* [Assigned task]:
Starting at the line that contains "- For small" and ending at the line that contains "- There is also", the lines below are to be given again exactly, with nothing added.

* [Listed entries]:
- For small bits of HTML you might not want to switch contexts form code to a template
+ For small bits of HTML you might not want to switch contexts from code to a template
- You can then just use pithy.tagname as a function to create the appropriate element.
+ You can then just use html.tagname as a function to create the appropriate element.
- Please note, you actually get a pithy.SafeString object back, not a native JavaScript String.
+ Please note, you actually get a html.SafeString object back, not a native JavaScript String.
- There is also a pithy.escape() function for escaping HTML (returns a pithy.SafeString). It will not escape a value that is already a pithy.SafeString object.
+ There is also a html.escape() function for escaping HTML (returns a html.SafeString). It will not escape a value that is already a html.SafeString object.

--

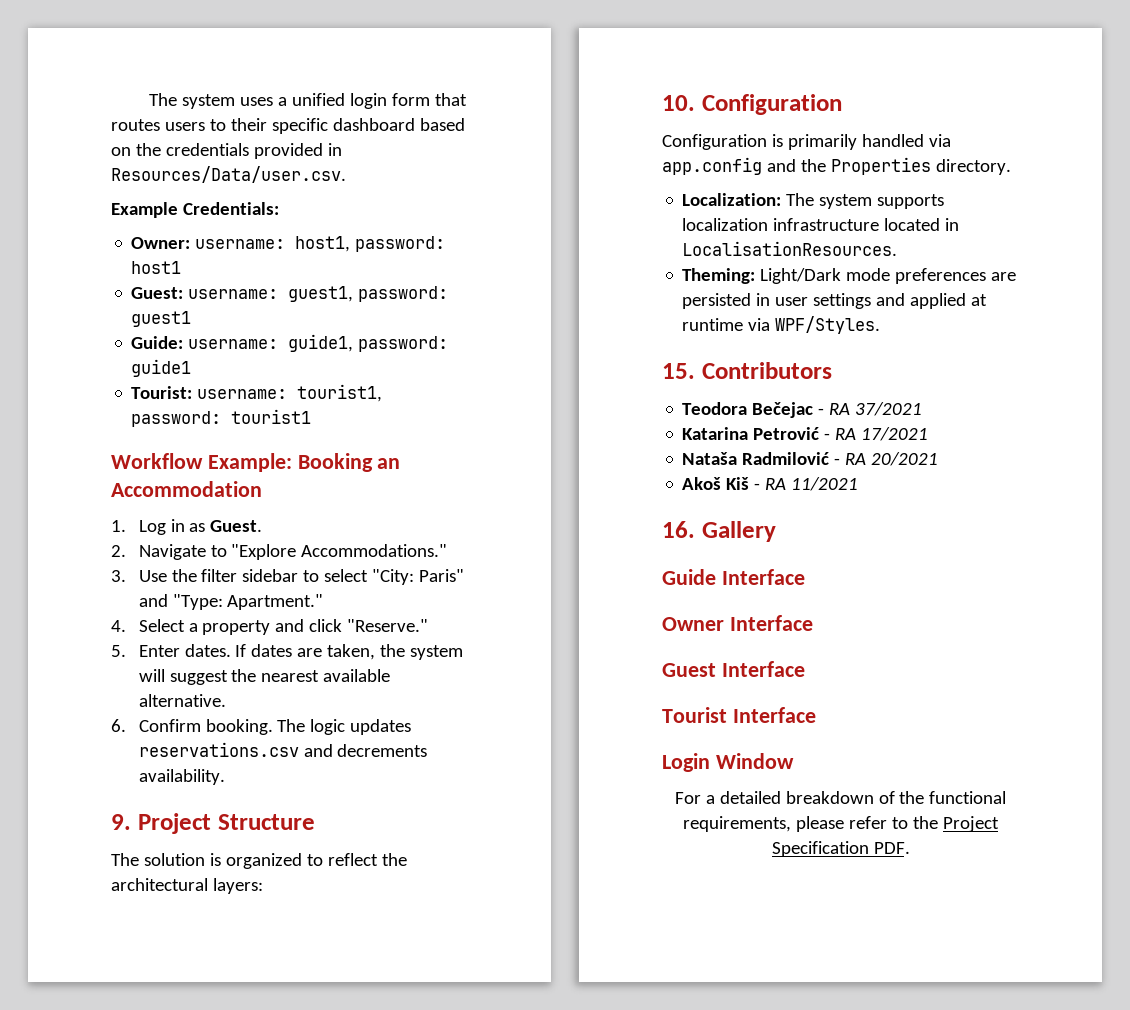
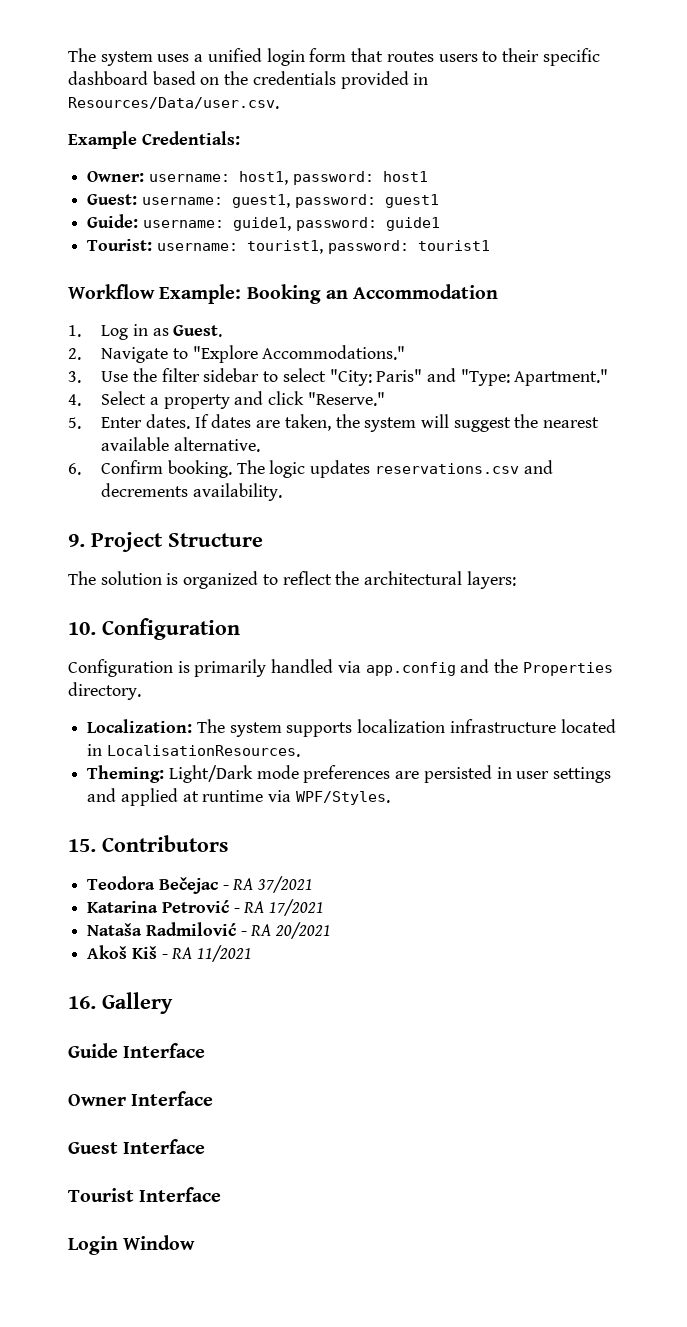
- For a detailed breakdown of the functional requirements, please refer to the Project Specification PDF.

---

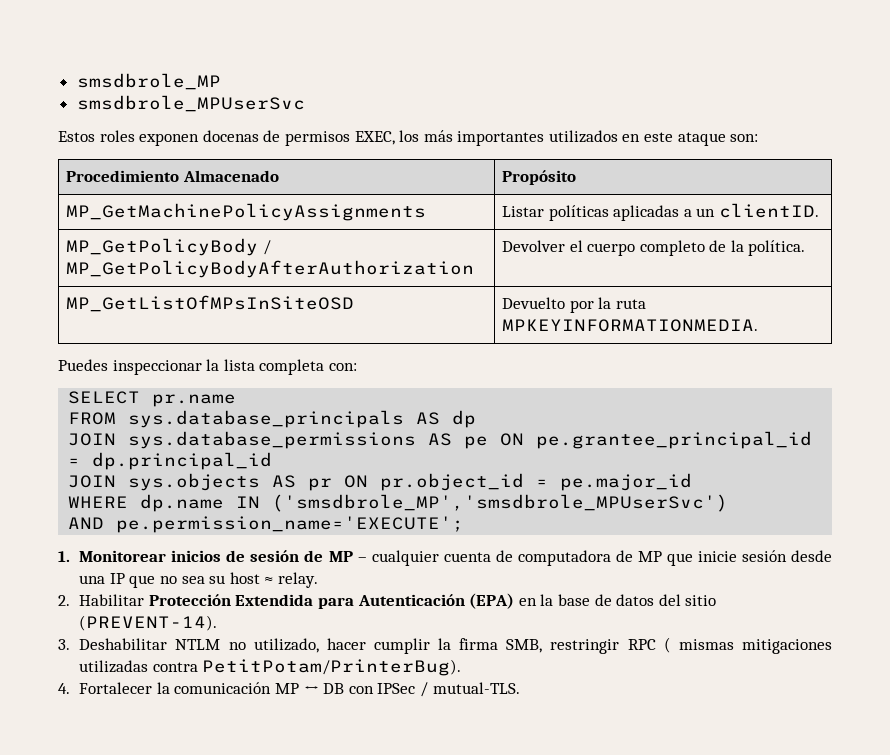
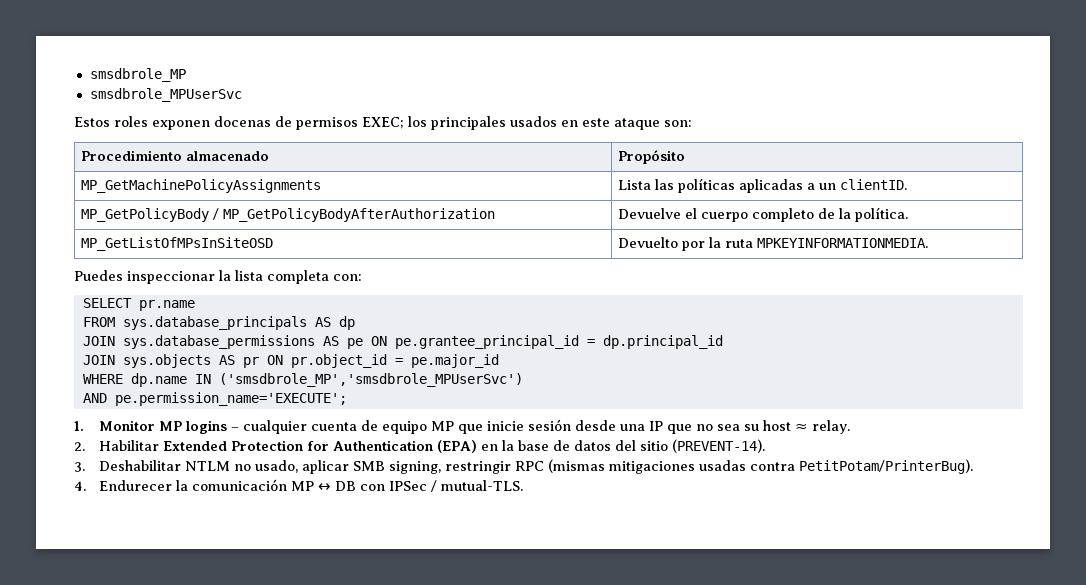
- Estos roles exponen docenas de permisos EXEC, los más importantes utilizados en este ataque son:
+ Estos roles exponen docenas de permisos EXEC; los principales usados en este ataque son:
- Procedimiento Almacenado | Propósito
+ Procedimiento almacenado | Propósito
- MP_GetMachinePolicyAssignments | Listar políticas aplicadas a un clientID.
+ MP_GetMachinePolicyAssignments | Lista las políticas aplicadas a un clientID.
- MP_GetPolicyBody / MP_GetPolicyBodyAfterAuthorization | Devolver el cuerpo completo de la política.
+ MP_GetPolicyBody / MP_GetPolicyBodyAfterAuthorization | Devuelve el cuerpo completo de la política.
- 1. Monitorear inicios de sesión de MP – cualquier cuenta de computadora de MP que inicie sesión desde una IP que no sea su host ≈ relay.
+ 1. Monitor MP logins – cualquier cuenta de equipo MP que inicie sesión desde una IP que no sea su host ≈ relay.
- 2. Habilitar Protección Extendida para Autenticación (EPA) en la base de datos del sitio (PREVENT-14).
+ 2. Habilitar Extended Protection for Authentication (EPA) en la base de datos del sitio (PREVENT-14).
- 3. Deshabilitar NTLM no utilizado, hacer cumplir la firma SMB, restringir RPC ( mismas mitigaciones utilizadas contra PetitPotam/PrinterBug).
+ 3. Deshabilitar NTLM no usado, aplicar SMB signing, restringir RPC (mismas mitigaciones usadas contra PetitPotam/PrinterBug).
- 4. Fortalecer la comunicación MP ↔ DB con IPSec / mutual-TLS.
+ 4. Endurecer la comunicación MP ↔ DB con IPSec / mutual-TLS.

* [Result of the exercise]:
- For small bits of HTML you might not want to switch contexts form code to a template
+ For small bits of HTML you might not want to switch contexts from code to a template
- You can then just use pithy.tagname as a function to create the appropriate element.
+ You can then just use html.tagname as a function to create the appropriate element.
- Please note, you actually get a pithy.SafeString object back, not a native JavaScript String.
+ Please note, you actually get a html.SafeString object back, not a native JavaScript String.
- There is also a pithy.escape() function for escaping HTML (returns a pithy.SafeString). It will not escape a value that is already a pithy.SafeString object.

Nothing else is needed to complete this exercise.